Exercise: Find the lines below that include the word "besides" and report how many there are, with no other text.

Data extracted from a collection:
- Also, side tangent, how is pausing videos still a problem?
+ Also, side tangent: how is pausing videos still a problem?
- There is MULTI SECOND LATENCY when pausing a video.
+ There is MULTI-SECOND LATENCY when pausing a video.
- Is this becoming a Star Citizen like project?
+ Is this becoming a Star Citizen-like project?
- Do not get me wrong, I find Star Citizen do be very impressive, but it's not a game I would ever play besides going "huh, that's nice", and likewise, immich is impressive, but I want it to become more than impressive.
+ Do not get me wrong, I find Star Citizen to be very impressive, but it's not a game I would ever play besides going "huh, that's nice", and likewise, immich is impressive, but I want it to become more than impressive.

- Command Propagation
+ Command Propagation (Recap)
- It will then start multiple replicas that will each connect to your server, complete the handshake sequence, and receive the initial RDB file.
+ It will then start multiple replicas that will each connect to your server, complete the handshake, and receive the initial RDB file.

Exercise solution: 2